Examples of the sensitizer include anthracene and phenanthrene , 苝, 9- oxygen sulfur Benzophenone 9-oxosulfur Wait. Furthermore, examples of the sensitizing dye include thiopyrylium salt pigments, merocyanine pigments, quinoline pigments, styrylquinoline pigments, and coumarinone ( ketocoumarin) pigments, thio Pigment-like, Pigments, oxonol pigments, cyanine pigments, rose block pigments, pyranium salt pigments, and the like.

As specific anthracene compounds, dibutoxyanthracene, dipropoxy Anthraquinone (manufactured by Kawasaki Chemical Co., Ltd., Anthracure UVS-1331, 1221) and the like are effective.

When sensitizer is added, it is cured with active energy ray The total amount of the agent is preferably 0.01 to 20 parts by mass, more preferably 0.01 to 10 parts by mass, and even more preferably 0.1 to 3 parts by mass.

In addition, as long as the objects and effects of the present invention are not impaired, various additives can be blended into the active energy ray-curable adhesive as other optional components. Examples of the additive include polyamidamine, polyamidoimide, polyurethane, polybutadiene, polychloroprene, polyether, polyester, and styrene-butadiene block. Copolymers, petroleum resins, xylene resins, ketone resins, cellulose resins, fluorine oligomers, polysiloxane oligomers, polysulfide oligomers and other polymers or oligomers; Polymerization inhibitors such as 2,6-di-tertiary-butyl-4-methylphenol; polymerization initiation aid; leveling agent; wettability improver; surfactant; plasticizer; ultraviolet absorber; silane Coupling agents; inorganic fillers; pigments; dyes, etc. However, in the active energy ray-curable adhesive, the content of the above additives is preferably 0.005 to 20 parts by mass, more preferably 0.01 to 10 parts by mass, and 0.1 to 5 relative to the total amount of the active energy ray-curable adhesive. Mass portions are particularly good.

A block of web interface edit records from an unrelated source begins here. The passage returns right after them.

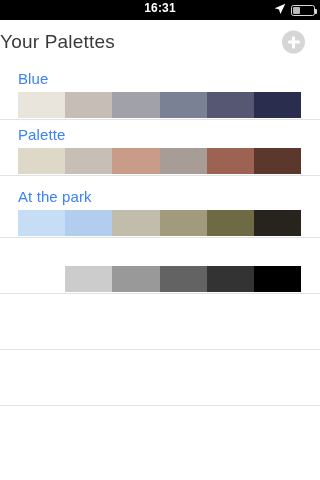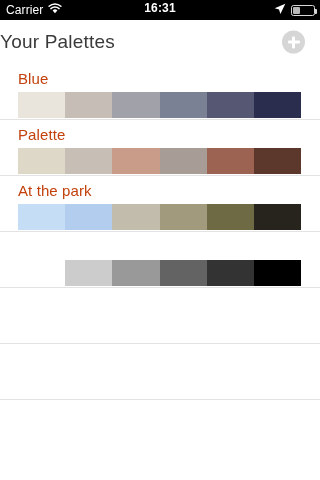--- a/index.html
+++ b/index.html
@@ -63,48 +63,38 @@
   
   .list{ background:#fff; }
   .row{
     position:relative;
     height:56px;
     border-bottom:1px solid #e3e3e3;
     padding:0;
   }
   .row-label{
     position:absolute; left:18px; top:6px;
-    font-size:15px; font-weight:300; color:#c2410c;
+    font-size:15px; font-weight:300; color:#3b82f6;
     letter-spacing:.1px;
   }
   .swatches{
     position:absolute; left:18px; top:28px;
     width:283px; height:26px;
     display:flex;
   }
   .swatch{ flex:1 1 0; height:100%; }
   .swatch.empty{ background:transparent; }
   .row.blank{ height:56px; }
 </style>
 </head>
 <body>
 
 <div id="app">
 
   <div class="statusbar">
-    <div class="sb-left">
-      <span class="sb-carrier">Carrier</span>
-      <span class="wifi-icon">
-        <svg width="14" height="11" viewBox="0 0 14 11">
-          <path d="M7 10.2 L4.6 7.4 A3.6 3.6 0 0 1 9.4 7.4 Z" fill="#ffffff"></path>
-          <path d="M2.9 5.6 A6 6 0 0 1 11.1 5.6" stroke="#ffffff" stroke-width="1.5" fill="none" stroke-linecap="round"></path>
-          <path d="M1.1 3.3 A8.6 8.6 0 0 1 12.9 3.3" stroke="#ffffff" stroke-width="1.5" fill="none" stroke-linecap="round"></path>
-        </svg>
-      </span>
-    </div>
     <div class="sb-time">16:31</div>
     <div class="sb-right">
       <span class="loc-icon">
         <svg width="12" height="12" viewBox="0 0 12 12">
           <path d="M11.3 0.7 L0.7 5.3 L5.0 6.6 L6.4 11.1 Z" fill="#ffffff"></path>
         </svg>
       </span>
       <span class="batt">
         <span class="batt-fill" style="width:35%"></span>
       </span>
@@ -135,21 +125,21 @@
         <div class="row-label">Palette</div>
         <div class="swatches">
           <div class="swatch" style="background: rgb(222, 216, 201);"></div>
           <div class="swatch" style="background: rgb(199, 191, 181);"></div>
           <div class="swatch" style="background: rgb(201, 156, 137);"></div>
           <div class="swatch" style="background: rgb(167, 157, 150);"></div>
           <div class="swatch" style="background: rgb(156, 99, 83);"></div>
           <div class="swatch" style="background: rgb(92, 55, 44);"></div>
         </div>
       </div>
-      <div class="row" style="border-bottom-color: rgb(227, 227, 227);">
+      <div class="row" style="border-bottom-color: rgb(227, 227, 227); margin-top: 6px;">
         <div class="row-label">At the park</div>
         <div class="swatches">
           <div class="swatch" style="background: rgb(198, 222, 245);"></div>
           <div class="swatch" style="background: rgb(178, 205, 238);"></div>
           <div class="swatch" style="background: rgb(193, 188, 171);"></div>
           <div class="swatch" style="background: rgb(161, 154, 124);"></div>
           <div class="swatch" style="background: rgb(110, 106, 67);"></div>
           <div class="swatch" style="background: rgb(38, 36, 28);"></div>
         </div>
       </div>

The viscosity of the aforementioned active energy ray-curable adhesive is preferably 10 to 300 cps (25 ° C), preferably 20 to 300 cps (25 ° C), and more preferably 40 to 150 cps (25 ° C). When the viscosity is 10 cps or less, the viscosity becomes too low, and the applied adhesive may flow to the back side of the film (sheet protective polarizing film), and designing the thickness of the adhesive layer becomes difficult. In addition, when the viscosity exceeds 300 cps, the viscosity becomes too high, and when the line speed is increased, the adhesive cannot be applied sufficiently, or coating streaks tend to occur, which is not good from the viewpoint of productivity.

When the optical film is a polarizing film in which a polarizer and a transparent protective film are laminated through an adhesive layer, when the polarizer and the transparent protective film are bonded, an easy-adhesion layer can be provided between the transparent protective film and the adhesive layer. . The easily-adhesive layer can have, for example, a polyester skeleton, a polyether skeleton, a polycarbonate skeleton, a polyurethane skeleton, a polysiloxane, a polyamide skeleton, a polyimide skeleton, a polyvinyl alcohol skeleton, or the like. Of various resins. These polymer resins may be used singly or in combination of two or more kinds. In addition, other additives may be added when forming the easily-adhesive layer. Specifically Stabilizers such as tackifiers, ultraviolet absorbers, antioxidants, and heat-resistant stabilizers can also be used.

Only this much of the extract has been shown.